Decompression (decomp: prefix)

These transformations operate on a resource or a binary Leaf, decompressing it to expose a virtual filesystem of Nodes or a raw binary stream.

FormatDescriptionType SignatureReference
|decomp:zipZIP file format.(ResourceLocator | Leaf(Binary)) → Node(Archive)PKWARE ZIP
|decomp:tarTape Archive.(ResourceLocator | Leaf(Binary)) → Node(Archive)POSIX.1-2017
|decomp:gzGzip compression.(ResourceLocator | Leaf(Binary)) → Leaf(Binary)RFC 1952
|decomp:7z7z archive format.(ResourceLocator | Leaf(Binary)) → Node(Archive)7-Zip Format
|decomp:rarRoshal Archive.(ResourceLocator | Leaf(Binary)) → Node(Archive)N/A
|decomp:xzXZ compression.(ResourceLocator | Leaf(Binary)) → Leaf(Binary)XZ Format
|decomp:bz2Bzip2 compression.(ResourceLocator | Leaf(Binary)) → Leaf(Binary)Bzip2 Format
|decomp:zstdZstandard compression.(ResourceLocator | Leaf(Binary)) → Leaf(Binary)RFC 8878
|decomp:brotliBrotli compression.(ResourceLocator | Leaf(Binary)) → Leaf(Binary)RFC 7932

Decoding (decode: prefix)

These are intermediate transformations that type-cast a Leaf's value.

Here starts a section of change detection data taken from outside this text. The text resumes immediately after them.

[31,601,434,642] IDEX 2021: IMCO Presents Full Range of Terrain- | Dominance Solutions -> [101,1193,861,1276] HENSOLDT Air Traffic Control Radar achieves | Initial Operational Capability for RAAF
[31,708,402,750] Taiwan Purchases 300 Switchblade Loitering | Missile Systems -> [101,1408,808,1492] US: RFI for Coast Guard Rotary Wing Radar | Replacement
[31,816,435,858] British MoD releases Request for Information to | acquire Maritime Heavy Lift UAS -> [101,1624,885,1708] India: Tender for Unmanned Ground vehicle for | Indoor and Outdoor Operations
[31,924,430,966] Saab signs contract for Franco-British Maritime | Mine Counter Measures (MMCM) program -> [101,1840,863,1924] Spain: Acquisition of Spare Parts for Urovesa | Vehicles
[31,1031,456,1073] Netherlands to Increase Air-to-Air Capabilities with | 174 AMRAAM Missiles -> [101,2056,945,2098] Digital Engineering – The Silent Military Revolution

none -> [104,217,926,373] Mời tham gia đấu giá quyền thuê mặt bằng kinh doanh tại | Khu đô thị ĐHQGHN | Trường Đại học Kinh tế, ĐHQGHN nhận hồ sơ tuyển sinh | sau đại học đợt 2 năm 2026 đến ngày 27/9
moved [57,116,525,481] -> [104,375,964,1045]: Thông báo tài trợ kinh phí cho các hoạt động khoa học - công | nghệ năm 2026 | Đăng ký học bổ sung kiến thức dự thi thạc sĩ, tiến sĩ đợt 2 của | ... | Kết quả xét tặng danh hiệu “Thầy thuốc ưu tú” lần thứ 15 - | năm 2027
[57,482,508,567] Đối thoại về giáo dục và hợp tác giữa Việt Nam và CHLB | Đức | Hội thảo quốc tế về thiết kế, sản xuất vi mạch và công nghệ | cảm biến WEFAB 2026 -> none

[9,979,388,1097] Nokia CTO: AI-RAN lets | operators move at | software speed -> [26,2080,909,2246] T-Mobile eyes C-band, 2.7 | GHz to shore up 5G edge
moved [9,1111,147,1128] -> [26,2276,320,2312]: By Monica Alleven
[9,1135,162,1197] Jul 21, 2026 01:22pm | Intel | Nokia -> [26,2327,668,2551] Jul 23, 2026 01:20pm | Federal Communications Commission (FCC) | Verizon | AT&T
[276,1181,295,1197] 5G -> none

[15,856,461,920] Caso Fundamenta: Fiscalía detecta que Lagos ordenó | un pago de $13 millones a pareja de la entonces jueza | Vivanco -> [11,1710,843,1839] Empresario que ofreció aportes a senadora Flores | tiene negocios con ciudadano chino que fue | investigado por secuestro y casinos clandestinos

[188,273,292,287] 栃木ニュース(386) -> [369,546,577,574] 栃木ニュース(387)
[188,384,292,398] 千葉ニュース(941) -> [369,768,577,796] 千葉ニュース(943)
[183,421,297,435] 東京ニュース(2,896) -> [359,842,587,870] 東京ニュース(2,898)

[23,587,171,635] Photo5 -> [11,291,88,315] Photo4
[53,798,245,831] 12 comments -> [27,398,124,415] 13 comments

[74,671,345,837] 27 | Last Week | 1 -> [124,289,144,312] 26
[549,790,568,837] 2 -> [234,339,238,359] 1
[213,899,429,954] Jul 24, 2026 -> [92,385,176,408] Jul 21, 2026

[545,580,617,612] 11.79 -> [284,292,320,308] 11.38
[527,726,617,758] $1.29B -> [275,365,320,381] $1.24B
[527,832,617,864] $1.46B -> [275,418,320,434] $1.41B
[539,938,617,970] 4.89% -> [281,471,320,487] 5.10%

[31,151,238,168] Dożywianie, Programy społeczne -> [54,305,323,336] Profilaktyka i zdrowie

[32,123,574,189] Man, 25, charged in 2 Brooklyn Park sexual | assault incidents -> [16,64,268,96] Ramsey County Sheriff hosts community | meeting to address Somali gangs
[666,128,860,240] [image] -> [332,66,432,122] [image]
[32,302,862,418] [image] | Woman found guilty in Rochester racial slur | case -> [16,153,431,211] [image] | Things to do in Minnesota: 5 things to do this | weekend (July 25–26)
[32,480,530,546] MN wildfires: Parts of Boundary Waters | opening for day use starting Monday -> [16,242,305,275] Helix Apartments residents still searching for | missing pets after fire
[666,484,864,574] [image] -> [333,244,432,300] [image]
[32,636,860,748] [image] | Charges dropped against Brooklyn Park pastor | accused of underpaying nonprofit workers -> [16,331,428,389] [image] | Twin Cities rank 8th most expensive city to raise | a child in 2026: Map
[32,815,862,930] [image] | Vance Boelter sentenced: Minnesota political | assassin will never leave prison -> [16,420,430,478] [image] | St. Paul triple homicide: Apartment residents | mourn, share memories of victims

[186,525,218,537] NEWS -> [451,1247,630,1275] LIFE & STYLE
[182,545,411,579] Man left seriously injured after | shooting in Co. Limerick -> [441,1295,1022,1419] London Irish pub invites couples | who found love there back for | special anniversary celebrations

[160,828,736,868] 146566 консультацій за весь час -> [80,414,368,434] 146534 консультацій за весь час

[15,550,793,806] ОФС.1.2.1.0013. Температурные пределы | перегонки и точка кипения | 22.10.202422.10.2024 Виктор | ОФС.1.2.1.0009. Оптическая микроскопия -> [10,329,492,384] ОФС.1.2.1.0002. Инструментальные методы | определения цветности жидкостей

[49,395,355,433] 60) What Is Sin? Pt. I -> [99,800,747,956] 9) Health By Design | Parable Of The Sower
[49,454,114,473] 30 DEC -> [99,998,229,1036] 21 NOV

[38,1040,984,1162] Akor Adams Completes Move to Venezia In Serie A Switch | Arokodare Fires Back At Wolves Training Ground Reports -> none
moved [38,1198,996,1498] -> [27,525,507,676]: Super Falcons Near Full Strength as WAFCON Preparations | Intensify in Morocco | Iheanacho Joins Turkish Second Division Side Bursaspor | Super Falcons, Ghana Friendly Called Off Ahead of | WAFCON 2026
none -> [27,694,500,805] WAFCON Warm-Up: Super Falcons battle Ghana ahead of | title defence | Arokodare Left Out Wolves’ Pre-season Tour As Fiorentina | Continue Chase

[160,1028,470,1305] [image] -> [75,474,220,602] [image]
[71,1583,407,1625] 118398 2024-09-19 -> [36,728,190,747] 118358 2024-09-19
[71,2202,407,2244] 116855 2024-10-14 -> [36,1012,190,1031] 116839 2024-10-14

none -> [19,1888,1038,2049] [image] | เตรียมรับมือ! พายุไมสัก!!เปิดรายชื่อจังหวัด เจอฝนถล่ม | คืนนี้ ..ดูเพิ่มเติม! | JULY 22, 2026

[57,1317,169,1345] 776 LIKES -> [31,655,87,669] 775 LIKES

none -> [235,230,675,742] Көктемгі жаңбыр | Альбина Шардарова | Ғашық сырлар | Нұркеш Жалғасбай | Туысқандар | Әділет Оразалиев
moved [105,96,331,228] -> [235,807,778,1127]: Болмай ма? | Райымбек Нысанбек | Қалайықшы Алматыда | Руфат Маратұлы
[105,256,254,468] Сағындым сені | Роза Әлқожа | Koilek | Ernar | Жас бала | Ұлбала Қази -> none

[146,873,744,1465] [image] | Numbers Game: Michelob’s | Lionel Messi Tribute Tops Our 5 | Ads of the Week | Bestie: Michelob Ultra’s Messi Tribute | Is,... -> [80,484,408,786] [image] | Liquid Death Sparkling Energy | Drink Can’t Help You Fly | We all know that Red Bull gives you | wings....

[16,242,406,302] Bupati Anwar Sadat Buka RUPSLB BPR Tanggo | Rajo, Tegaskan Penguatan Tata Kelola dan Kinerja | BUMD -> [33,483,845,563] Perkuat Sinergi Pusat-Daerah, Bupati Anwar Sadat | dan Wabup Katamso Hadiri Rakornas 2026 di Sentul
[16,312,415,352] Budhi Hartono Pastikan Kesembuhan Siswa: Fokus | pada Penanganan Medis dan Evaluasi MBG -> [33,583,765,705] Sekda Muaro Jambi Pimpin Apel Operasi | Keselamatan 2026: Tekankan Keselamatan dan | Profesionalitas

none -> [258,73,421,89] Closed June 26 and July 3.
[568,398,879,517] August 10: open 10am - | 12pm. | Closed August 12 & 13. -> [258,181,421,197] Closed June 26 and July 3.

FormatDescriptionType SignatureReference
|decode:base64Base64 decoding.Leaf(String) → Leaf(Binary)RFC 4648
|decode:hexHexadecimal decoding.Leaf(String) → Leaf(Binary)RFC 4648
|decode:urlPercent-decoding.Leaf(String) → Leaf(String)RFC 3986
|decode:html-entitiesDecodes HTML/XML character entities.Leaf(String) → Leaf(String)WHATWG HTML
|decode:json-stringUn-escapes a string that was itself encoded as a JSON string literal.Leaf(String) → Leaf(String)RFC 8259
|decode:punycodeDecodes Punycode strings (IDN).Leaf(String) → Leaf(String)RFC 3492
|decode:quoted-printableDecodes Quoted-Printable (MIME) content.Leaf(String) → Leaf(String)RFC 2045

Predicates (Filters)

Predicates, placed between square brackets [...], are used to filter sets of nodes. Path expressions inside a predicate can be absolute (starting with /) or relative to the current node.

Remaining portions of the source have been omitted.